Within the country, traffickers are sometimes parents, family members, or small-scale networks exploiting Vietnamese men, women, and children—including street children and children with disabilities—in forced labor, although little information is available on these cases. One study suggests 5.6 percent of children in Vietnam may experience coercion or exploitation indicative of trafficking or in the context of migration, with children from rural and deprived communities particularly at risk. Traffickers exploit children and adults in forced labor in the garment sector, where workers are coerced to work through threats and intimidation. There were reports of children as young as six producing garments under conditions of forced labor in small privately owned garment factories and informal workshops, and that children as young as 12 worked while confined in government-run rehabilitation centers. Traffickers force children into street hawking and begging in major urban centers. Traffickers subject some children to forced or bonded labor in brick factories, urban family homes, and privately run rural gold mines. Sex traffickers target many children from impoverished rural areas and a rising number of women from middle class and urban settings. Traffickers increasingly exploit girls from ethnic minority communities in the northwest highlands, including in sex trafficking and forced labor in domestic service, by channeling their criminal activities through the traditional practice of bride kidnapping. Child sex tourists, reportedly from elsewhere in Asia, the UK and other countries in Europe, Australia, Canada, and the United States exploit children in Vietnam. The North Korean government may have forced North Koreans to work in Vietnam.
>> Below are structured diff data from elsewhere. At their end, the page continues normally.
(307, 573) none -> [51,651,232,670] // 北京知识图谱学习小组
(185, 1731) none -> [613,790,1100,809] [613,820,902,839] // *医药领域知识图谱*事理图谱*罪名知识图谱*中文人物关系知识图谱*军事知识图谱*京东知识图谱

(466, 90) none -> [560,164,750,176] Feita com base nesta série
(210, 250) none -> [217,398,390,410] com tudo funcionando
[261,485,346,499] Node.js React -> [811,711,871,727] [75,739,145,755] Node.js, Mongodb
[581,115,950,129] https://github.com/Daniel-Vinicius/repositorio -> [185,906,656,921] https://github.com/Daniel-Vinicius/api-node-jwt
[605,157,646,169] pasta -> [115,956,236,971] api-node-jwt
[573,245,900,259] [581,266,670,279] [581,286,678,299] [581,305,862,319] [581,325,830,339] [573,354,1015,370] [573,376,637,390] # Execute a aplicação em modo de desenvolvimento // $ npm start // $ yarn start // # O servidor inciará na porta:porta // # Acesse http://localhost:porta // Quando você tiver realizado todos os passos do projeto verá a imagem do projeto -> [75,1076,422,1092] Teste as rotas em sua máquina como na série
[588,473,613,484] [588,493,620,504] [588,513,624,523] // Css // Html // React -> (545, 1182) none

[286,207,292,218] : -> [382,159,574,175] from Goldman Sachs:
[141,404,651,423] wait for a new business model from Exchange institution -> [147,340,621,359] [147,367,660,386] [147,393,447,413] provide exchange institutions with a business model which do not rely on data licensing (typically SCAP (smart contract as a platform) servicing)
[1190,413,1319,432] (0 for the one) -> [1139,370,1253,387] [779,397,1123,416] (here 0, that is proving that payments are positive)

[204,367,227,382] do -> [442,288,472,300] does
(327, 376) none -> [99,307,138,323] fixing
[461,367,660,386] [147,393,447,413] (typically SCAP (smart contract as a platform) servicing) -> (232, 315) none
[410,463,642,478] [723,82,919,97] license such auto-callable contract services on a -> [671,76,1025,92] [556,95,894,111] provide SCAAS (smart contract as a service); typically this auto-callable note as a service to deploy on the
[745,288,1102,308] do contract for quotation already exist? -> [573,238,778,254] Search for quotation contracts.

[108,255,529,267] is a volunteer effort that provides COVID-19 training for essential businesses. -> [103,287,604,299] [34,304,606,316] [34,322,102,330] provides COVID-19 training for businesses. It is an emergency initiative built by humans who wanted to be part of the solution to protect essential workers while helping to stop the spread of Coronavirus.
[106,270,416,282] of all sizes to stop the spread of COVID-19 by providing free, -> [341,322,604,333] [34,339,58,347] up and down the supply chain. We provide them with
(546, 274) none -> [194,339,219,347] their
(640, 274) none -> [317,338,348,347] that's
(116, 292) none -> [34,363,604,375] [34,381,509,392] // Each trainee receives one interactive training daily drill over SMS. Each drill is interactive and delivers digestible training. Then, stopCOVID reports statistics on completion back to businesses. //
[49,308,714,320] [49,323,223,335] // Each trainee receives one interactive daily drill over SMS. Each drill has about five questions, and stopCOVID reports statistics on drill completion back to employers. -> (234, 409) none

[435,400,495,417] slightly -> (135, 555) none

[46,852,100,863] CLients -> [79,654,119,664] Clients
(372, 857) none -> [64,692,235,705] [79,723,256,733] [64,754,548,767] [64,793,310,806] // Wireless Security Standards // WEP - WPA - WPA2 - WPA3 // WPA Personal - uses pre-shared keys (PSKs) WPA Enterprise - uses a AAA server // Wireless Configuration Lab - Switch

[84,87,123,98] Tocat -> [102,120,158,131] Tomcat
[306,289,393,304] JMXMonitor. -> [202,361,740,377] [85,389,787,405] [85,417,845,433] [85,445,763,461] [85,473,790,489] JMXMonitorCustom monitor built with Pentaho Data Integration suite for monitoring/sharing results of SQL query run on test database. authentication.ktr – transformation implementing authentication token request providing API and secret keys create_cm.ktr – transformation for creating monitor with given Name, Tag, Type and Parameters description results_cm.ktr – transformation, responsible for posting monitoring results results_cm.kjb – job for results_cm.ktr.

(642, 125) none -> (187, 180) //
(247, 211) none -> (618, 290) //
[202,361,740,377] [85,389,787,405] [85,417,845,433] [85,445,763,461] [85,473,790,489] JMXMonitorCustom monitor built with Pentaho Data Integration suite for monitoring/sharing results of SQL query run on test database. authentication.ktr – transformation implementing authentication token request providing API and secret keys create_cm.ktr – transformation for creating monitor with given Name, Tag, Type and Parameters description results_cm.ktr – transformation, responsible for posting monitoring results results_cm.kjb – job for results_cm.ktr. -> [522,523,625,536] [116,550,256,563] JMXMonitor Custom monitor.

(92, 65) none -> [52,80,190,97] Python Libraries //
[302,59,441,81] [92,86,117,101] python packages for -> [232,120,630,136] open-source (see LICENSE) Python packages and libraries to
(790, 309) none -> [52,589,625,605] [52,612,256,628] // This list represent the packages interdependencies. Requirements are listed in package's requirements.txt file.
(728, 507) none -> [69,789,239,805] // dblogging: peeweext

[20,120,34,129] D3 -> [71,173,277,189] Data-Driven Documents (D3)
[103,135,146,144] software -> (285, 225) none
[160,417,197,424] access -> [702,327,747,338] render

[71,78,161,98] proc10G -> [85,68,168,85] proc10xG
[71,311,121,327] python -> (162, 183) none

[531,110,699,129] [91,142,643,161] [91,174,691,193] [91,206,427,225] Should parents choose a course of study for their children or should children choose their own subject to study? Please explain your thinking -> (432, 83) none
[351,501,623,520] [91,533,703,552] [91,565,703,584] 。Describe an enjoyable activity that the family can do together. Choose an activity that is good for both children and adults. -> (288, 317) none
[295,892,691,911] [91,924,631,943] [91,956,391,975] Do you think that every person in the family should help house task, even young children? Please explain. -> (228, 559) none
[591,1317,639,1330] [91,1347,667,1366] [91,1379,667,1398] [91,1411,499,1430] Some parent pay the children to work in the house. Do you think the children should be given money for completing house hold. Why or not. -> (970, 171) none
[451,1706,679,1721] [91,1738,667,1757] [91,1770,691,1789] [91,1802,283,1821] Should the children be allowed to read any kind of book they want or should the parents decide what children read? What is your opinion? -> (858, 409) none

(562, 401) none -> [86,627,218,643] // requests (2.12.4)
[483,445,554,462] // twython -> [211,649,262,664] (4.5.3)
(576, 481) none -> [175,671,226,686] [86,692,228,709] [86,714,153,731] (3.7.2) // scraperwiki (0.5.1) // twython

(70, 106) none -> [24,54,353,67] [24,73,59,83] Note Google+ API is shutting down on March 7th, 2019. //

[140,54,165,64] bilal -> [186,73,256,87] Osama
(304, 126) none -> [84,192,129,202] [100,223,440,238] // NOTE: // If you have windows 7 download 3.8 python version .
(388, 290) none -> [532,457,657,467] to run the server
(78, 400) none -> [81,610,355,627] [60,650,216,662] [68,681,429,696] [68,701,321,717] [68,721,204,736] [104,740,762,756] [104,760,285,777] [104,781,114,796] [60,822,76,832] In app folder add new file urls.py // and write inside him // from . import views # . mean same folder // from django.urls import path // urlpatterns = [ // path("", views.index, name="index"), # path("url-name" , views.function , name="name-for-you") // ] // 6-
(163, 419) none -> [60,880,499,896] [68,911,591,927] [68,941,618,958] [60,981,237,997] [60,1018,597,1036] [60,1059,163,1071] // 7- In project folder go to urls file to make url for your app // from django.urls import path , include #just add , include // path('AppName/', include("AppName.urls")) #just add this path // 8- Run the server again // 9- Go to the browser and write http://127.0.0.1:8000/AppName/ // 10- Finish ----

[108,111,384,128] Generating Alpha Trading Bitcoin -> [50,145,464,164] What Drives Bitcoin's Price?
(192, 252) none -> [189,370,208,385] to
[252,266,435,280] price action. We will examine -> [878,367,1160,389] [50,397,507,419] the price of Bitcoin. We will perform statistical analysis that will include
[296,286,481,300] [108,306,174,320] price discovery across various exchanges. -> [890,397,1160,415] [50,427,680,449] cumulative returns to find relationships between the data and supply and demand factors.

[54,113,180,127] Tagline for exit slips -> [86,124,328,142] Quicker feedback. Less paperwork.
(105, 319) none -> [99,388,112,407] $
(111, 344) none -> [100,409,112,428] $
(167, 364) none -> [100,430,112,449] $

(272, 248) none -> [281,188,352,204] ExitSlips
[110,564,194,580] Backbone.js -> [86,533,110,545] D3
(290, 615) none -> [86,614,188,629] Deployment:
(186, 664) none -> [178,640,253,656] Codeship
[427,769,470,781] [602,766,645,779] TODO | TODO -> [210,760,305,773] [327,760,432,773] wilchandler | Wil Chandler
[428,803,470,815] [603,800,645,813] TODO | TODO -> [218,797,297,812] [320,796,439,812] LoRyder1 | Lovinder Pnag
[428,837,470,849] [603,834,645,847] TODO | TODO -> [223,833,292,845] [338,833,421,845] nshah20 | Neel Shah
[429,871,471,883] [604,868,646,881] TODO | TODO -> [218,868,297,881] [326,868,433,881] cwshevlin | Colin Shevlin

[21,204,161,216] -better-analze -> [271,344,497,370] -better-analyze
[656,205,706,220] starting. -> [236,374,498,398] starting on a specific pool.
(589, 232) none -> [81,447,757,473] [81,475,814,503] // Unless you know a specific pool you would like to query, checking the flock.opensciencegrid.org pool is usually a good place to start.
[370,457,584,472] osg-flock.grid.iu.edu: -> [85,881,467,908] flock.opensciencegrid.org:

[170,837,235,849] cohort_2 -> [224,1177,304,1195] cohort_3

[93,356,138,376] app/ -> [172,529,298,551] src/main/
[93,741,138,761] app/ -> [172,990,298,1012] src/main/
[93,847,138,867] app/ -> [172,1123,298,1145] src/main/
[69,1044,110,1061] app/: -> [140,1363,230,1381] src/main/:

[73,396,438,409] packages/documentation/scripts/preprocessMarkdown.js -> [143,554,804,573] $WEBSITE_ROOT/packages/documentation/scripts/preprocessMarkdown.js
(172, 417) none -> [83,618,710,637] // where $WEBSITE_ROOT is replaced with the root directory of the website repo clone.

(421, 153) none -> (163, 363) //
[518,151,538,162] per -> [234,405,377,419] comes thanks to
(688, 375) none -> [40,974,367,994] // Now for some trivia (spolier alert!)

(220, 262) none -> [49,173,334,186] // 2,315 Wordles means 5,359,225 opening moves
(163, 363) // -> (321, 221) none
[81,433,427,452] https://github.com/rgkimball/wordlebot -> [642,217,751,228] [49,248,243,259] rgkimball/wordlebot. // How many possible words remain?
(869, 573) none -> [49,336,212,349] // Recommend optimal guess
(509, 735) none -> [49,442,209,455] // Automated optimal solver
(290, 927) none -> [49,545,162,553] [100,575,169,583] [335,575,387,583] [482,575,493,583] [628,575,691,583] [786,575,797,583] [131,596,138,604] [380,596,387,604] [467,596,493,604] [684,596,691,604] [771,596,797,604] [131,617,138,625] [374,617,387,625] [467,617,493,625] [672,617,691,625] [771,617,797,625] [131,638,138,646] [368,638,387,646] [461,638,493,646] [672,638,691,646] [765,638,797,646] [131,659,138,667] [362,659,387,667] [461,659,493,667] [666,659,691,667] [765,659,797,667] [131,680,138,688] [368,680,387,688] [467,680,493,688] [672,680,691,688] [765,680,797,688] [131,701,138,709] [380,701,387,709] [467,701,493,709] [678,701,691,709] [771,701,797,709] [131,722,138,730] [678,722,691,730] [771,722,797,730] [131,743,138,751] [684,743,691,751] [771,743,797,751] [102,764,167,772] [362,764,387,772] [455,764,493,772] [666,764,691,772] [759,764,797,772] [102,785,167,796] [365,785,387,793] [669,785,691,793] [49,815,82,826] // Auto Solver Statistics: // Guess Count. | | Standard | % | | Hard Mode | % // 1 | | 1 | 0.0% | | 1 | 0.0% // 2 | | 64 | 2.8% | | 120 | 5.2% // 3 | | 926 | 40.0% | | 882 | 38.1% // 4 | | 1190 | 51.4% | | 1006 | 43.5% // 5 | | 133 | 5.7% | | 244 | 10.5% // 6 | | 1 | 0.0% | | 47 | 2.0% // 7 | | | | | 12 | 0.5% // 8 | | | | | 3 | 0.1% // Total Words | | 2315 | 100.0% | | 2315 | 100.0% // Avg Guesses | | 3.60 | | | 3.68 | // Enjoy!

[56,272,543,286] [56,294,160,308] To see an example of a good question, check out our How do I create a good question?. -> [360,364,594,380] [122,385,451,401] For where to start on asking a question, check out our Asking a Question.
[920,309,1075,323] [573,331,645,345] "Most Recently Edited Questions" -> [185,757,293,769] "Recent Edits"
In 2019, the government reported it had ceased the practice of subjecting drug users to forced labor in its 105 rehabilitation centers. A 2014 legal provision requires a judicial proceeding before detention of drug users in compulsory drug rehabilitation centers and restricts detainees’ maximum workday to four hours. There were prior reports that prisoners, including political and religious dissidents, had been forced to work in agriculture, manufacturing, and hazardous industries, such as cashew processing.

Complicit Vietnamese officials, primarily at commune and village levels, allegedly facilitate trafficking or exploit victims by accepting bribes from traffickers, overlooking trafficking indicators and extorting money in exchange for reuniting victims with their families.